■ **Given data**:
****

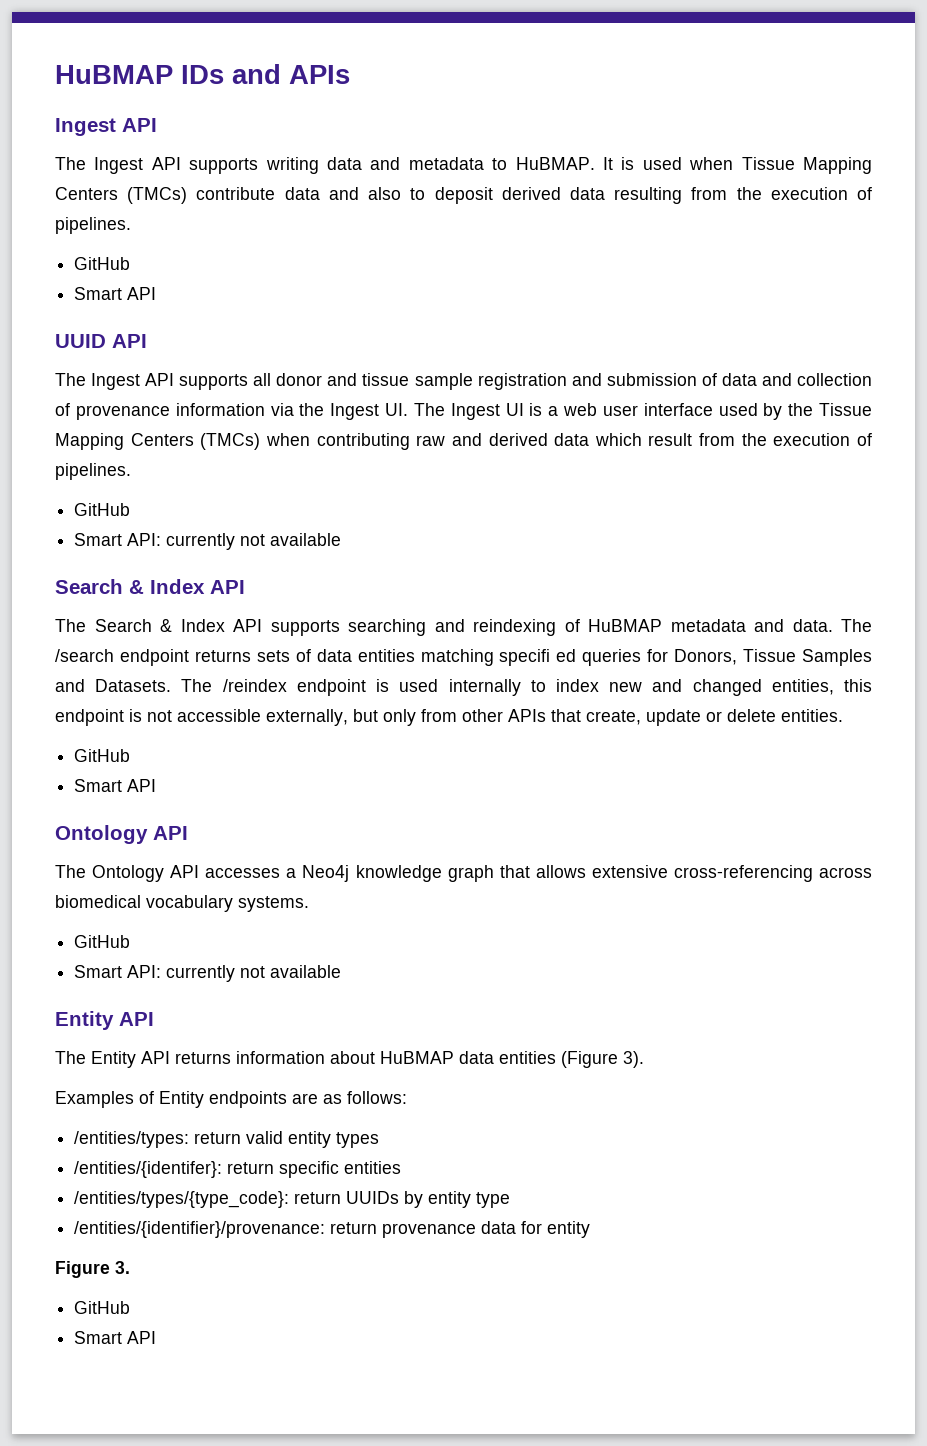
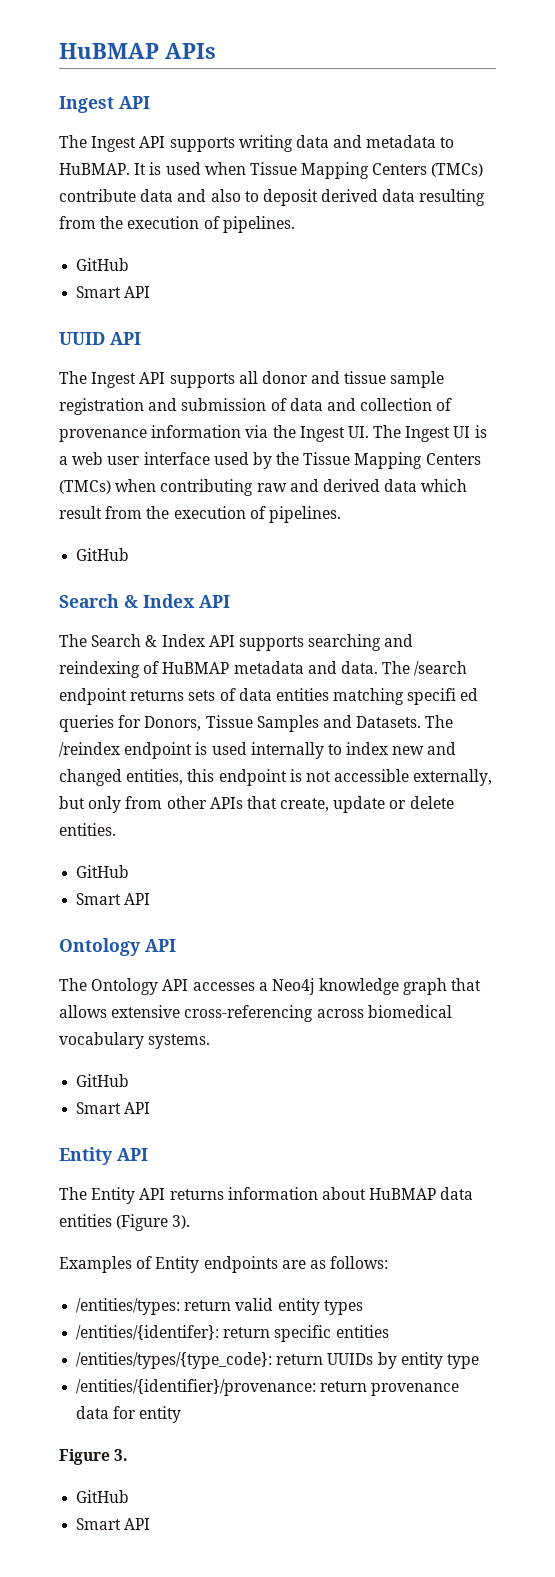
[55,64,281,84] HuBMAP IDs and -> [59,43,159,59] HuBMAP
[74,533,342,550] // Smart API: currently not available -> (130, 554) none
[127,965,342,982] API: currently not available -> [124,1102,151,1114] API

****

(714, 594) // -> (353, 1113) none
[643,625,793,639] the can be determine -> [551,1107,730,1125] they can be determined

****

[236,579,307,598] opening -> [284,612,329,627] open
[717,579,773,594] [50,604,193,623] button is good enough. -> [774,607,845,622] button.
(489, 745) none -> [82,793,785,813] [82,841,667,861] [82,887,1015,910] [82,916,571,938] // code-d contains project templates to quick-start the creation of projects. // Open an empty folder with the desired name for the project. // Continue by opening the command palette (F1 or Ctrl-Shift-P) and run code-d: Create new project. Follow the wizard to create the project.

****

■ **Exercise objective**:
What you give back must be the stretch above, starting at the line with "[236,579,307,598] opening ->" and ending at the line with "(489, 745) none", copied exactly.

■ **Answer space**:
[236,579,307,598] opening -> [284,612,329,627] open
[717,579,773,594] [50,604,193,623] button is good enough. -> [774,607,845,622] button.
(489, 745) none -> [82,793,785,813] [82,841,667,861] [82,887,1015,910] [82,916,571,938] // code-d contains project templates to quick-start the creation of projects. // Open an empty folder with the desired name for the project. // Continue by opening the command palette (F1 or Ctrl-Shift-P) and run code-d: Create new project. Follow the wizard to create the project.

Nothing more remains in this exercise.